--- What you need to do ---
The required output is the line that contains "Linear Egg Tray: 2 -> 1" and every line after it, each written out exactly, up to the end of the entries.
Data for processing below:
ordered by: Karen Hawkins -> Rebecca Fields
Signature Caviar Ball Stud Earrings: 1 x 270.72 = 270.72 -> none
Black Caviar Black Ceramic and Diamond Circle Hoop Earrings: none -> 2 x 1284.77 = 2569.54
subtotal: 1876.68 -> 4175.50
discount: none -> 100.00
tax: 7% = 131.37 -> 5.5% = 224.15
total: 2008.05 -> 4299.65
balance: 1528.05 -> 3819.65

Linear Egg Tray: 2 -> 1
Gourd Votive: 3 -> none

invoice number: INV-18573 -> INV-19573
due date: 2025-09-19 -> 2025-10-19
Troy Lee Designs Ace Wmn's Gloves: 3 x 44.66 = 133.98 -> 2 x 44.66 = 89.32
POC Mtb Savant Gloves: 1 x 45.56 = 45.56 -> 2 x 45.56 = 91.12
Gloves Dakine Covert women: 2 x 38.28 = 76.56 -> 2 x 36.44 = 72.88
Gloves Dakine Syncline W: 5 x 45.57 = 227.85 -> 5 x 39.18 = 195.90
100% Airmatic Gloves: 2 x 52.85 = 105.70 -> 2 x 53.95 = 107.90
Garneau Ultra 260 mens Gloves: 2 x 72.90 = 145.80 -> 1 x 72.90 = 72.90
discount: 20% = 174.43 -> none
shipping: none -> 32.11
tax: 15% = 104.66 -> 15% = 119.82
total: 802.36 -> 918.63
End of Data for processing.
--- Written answer ---
Linear Egg Tray: 2 -> 1
Gourd Votive: 3 -> none

invoice number: INV-18573 -> INV-19573
due date: 2025-09-19 -> 2025-10-19
Troy Lee Designs Ace Wmn's Gloves: 3 x 44.66 = 133.98 -> 2 x 44.66 = 89.32
POC Mtb Savant Gloves: 1 x 45.56 = 45.56 -> 2 x 45.56 = 91.12
Gloves Dakine Covert women: 2 x 38.28 = 76.56 -> 2 x 36.44 = 72.88
Gloves Dakine Syncline W: 5 x 45.57 = 227.85 -> 5 x 39.18 = 195.90
100% Airmatic Gloves: 2 x 52.85 = 105.70 -> 2 x 53.95 = 107.90
Garneau Ultra 260 mens Gloves: 2 x 72.90 = 145.80 -> 1 x 72.90 = 72.90
discount: 20% = 174.43 -> none
shipping: none -> 32.11
tax: 15% = 104.66 -> 15% = 119.82
total: 802.36 -> 918.63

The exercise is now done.